Also, positivity’s been marketed hard. Everyone’s pushing “good vibes only” or building a personal brand, so lingering on flaws — yours or others’ — can seem off-trend. But don’t be fooled: the fault-finding impulse is alive, just dressed up as snark, hot takes, or moral superiority. Look at any trending topic—half the replies are people pointing out what’s wrong, even if they don’t frame it as some grand critique.
Civilizations rise because people do fault-finding, develop solutions and increase performance, the civilization decline when they stop doing faultfinding, cycle after cycle. Why?
You’re tapping into a solid pattern here: civilizations often thrive when they’re hungry to spot problems and fix them, then stagnate when they get complacent or distracted. It’s like a feedback loop: faultfinding drives improvement, improvement fuels growth, but once the system feels “good enough,” people stop looking for cracks. Then the cracks widen, and the whole thing starts to wobble.
Take the rise part. Early on, a society’s got existential pressure: scarcity, enemies, chaos. People have to find faults because survival’s on the line. Rome didn’t build aqueducts just for fun; they saw disease and water shortages and engineered their way out. Same with the Industrial Revolution — spotting inefficiencies in manual labor sparked machines that changed everything. Faultfinding’s a mindset tied to necessity: you critique, you innovate, you climb.
But then comes the peak. Success breeds comfort. When the aqueducts are flowing and the granaries are full, the urgency fades. People shift from “what’s broken?” to “how do we enjoy this?” or “how do we flex it?” Resources get spent on luxury or status—think Roman decadence or modern consumerism—instead of fixing what’s starting to creak. Faultfinding feels like a buzzkill when everyone’s riding high, so it drops off. Meanwhile, the problems nobody’s watching — like corruption, infrastructure rot, or external threats — pile up.

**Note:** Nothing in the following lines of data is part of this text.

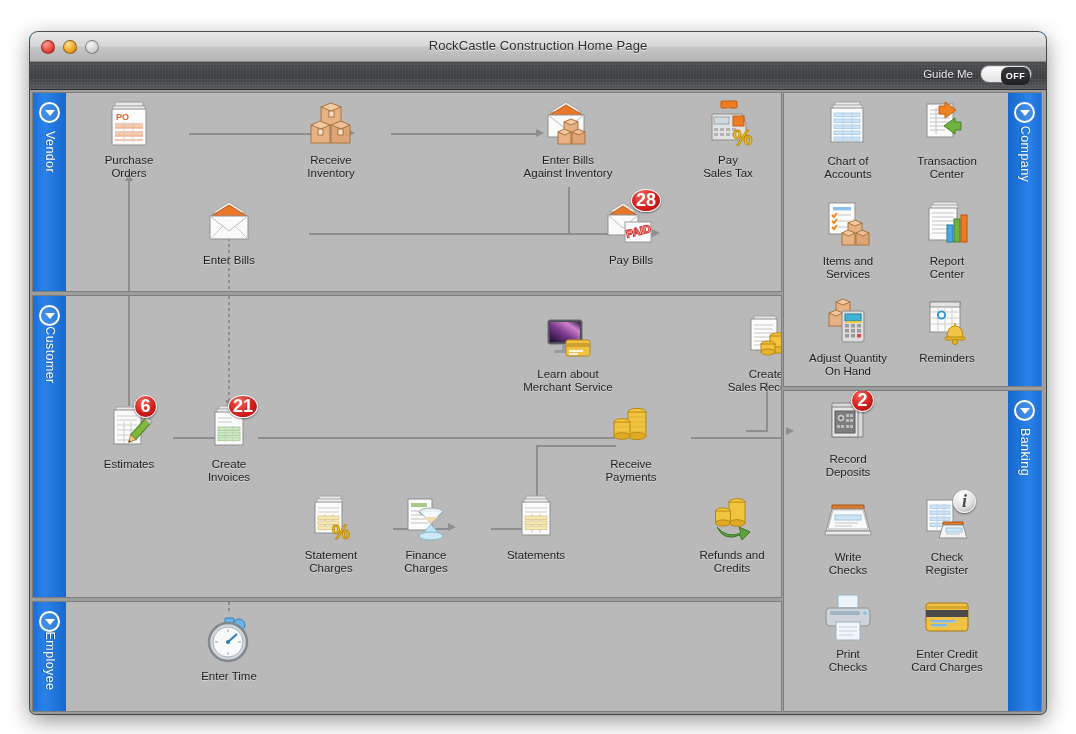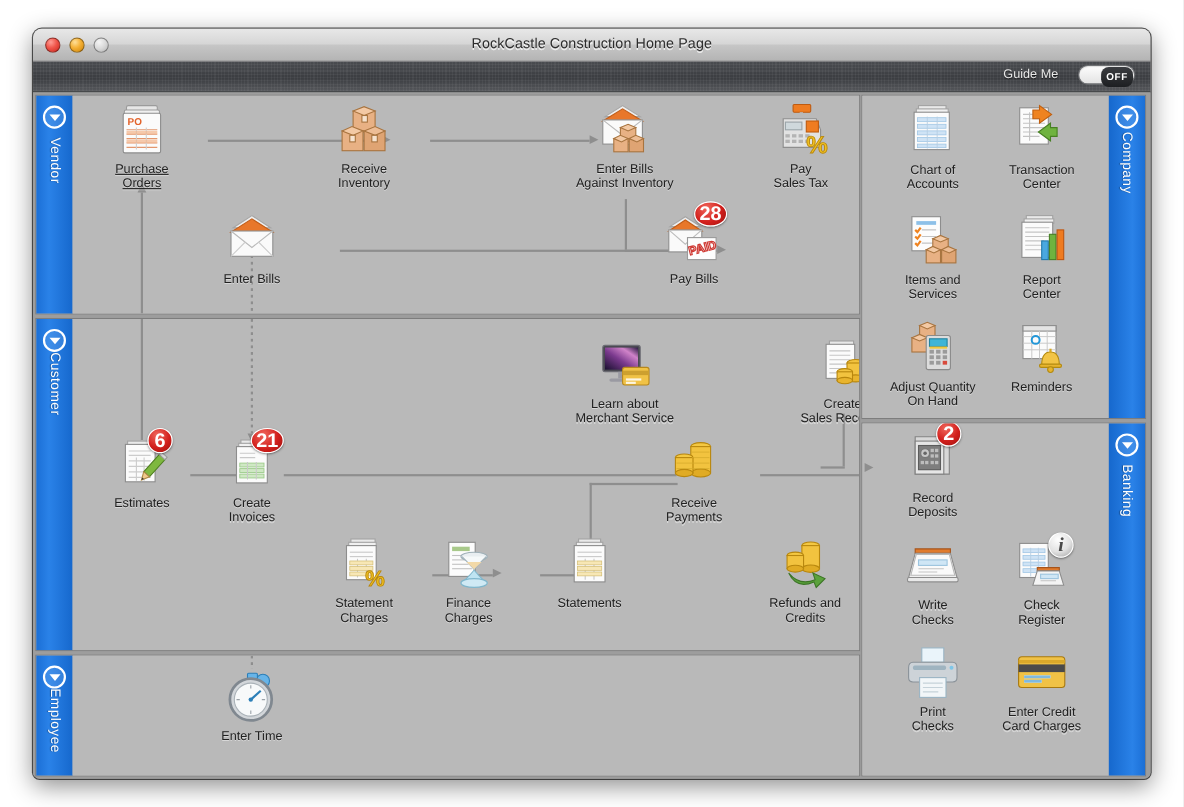--- a/index.html
+++ b/index.html
@@ -13,11 +13,11 @@
 
   
   .window {
-    position:absolute; left:30px; top:26px; width:1016px; height:682px;
+    position:absolute; left:30px; top:32px; width:1016px; height:682px;
     border-radius:8px 8px 6px 6px;
     box-shadow:0 6px 22px rgba(0,0,0,.45), 0 0 0 1px #5a5a5a;
     overflow:hidden;
-    background:#a3a3a3;
+    background:#0ea5e9;
   }
   .titlebar {
     position:relative; height:30px;

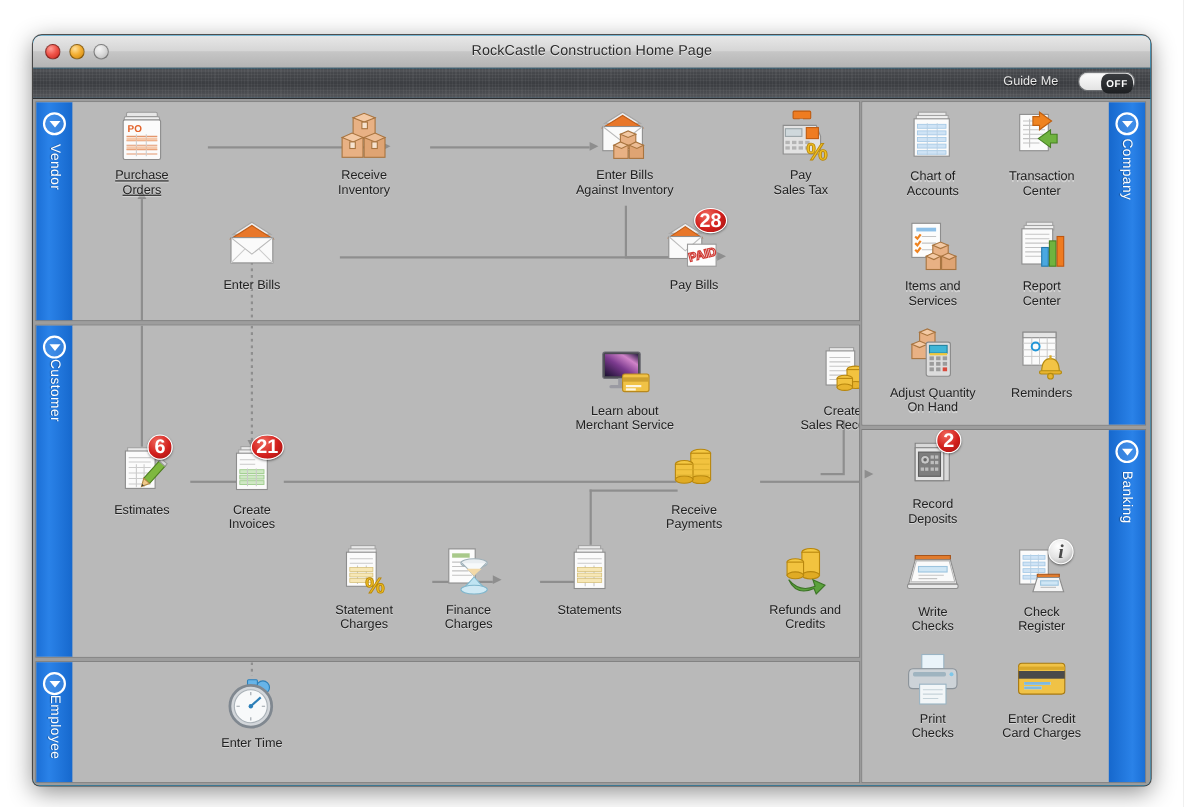--- a/index.html
+++ b/index.html
@@ -45,7 +45,7 @@
       linear-gradient(180deg,#4a4c50 0%,#3b3d41 55%,#55575b 100%);
     border-bottom:1px solid #2c2e31;
   }
-  .guide-wrap { position:absolute; right:14px; top:3px; display:flex; align-items:center; gap:18px; }
+  .guide-wrap { position:absolute; right:14px; top:3px; display:flex; align-items:center; gap:7px; }
   .guide-label { font-size:11.5px; color:#eaeaea; text-shadow:0 1px 1px rgba(0,0,0,.7); }
   .toggle {
     width:52px; height:18px; border-radius:9px;

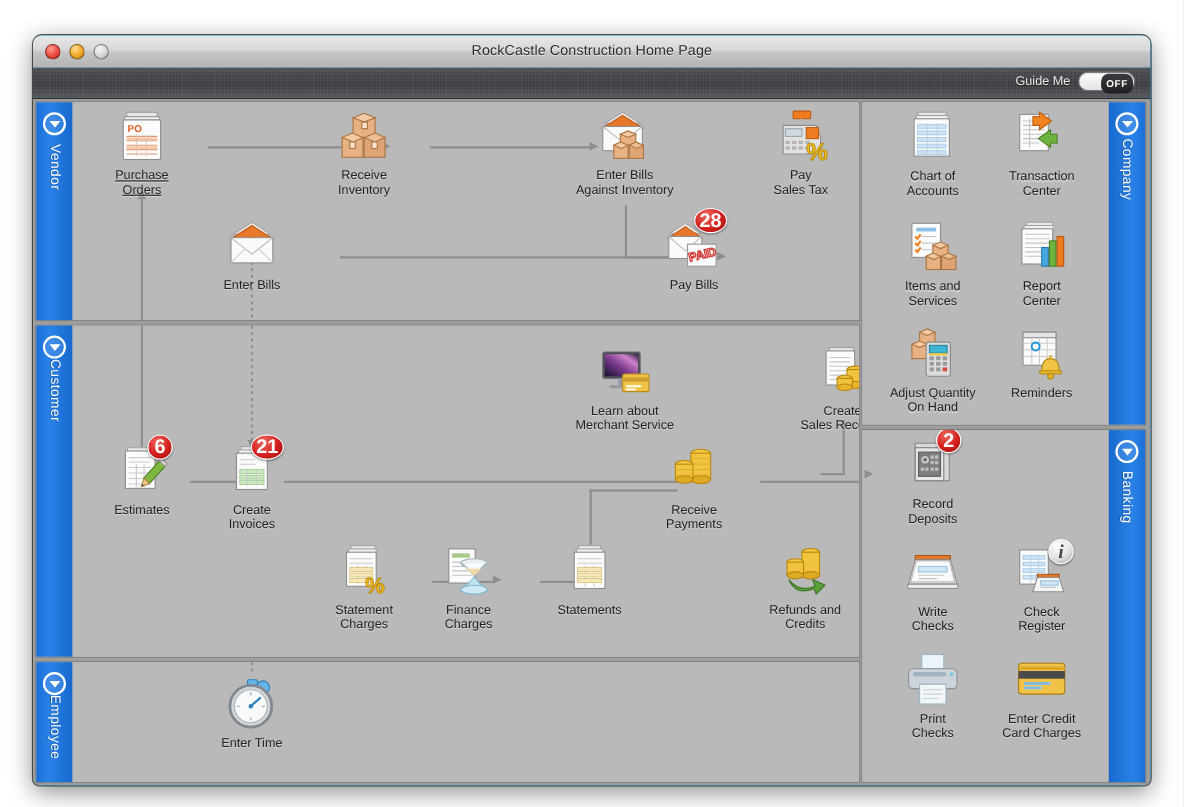--- a/index.html
+++ b/index.html
@@ -202,7 +202,7 @@
                   </g>
                 </svg>
               </div>
-              <div class="lbl" style="white-space:pre-line;text-decoration:underline;">Purchase
+              <div class="lbl" style="white-space:pre-line;">Purchase
 Orders</div>
             </div>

The decline kicks in when ignoring faults isn’t an option anymore, but the will or ability to solve them is gone. By the time the barbarians are at the gate or the climate’s turned hostile, the system’s too bloated or brittle to adapt. Look at the Maya: brilliant engineers who mastered water management, but when droughts hit and the elite doubled down on rituals instead of rethinking the setup, it unraveled. Cycle after cycle, it’s the same — people stop stress-testing their world when they think they’ve already won.
Why does it keep happening?
Human nature, mostly. We’re wired to react more than reflect once the pressure’s off. Plus, power shifts: the faultfinders who built the system get replaced by gatekeepers who’d rather preserve it than challenge it. Add in a dash of hubris — every civilization thinks it’s the one that’ll beat the odds — and you’ve got the recipe.
Any modern examples jumping out at you where this is playing out?
Modern examples of where fault-finding works to stop civilizational decline is Russia under the Putin Presidency and America under the Trump Presidency.
Russia under Putin’s presidency, starting in 1999, came after a brutal ’90s collapse — GDP tanked harder than America’s Great Depression, life expectancy dropped, and chaos reigned. Putin’s era saw a shift: oil prices spiked, the economy grew, poverty halved, and the state clawed back control from oligarchs and separatists. Faultfinding here was pragmatic—centralizing power, stamping out Chechen insurgency, and leveraging energy wealth.
By 2008, Russia’s GDP was humming, and living standards climbed. The flip side? Critics say it’s a facade — corruption’s still rampant, dissent’s crushed, and the Ukraine war’s draining resources fast. Decline’s not stopped, just postponed; the system’s rigid, not resilient. Still, the early years show fault-finding — targeting disorder and weakness — can stabilize a sinking ship, at least for a while.
America under Trump’s first term, 2017-2021, is trickier. The U.S. wasn’t in freefall like post-Soviet Russia—more like a slow drift, with wage stagnation, industrial rot, and political gridlock. Trump’s faultfinding zeroed in on trade imbalances, border security, and “swamp” bureaucracy. Pre-COVID, unemployment hit a 50-year low, manufacturing jobs ticked up, and trade deals like USMCA replaced NAFTA. He called out China’s economic edge and pushed energy independence; oil production soared. Decline reversed? Not quite. Inequality widened, infrastructure kept crumbling, and COVID exposed healthcare gaps. Plus, his style — divisive, not unifying — arguably deepened cultural cracks. Faultfinding happened, solutions were tried, but the jury’s out on whether it bent the arc of decline or just kicked the can.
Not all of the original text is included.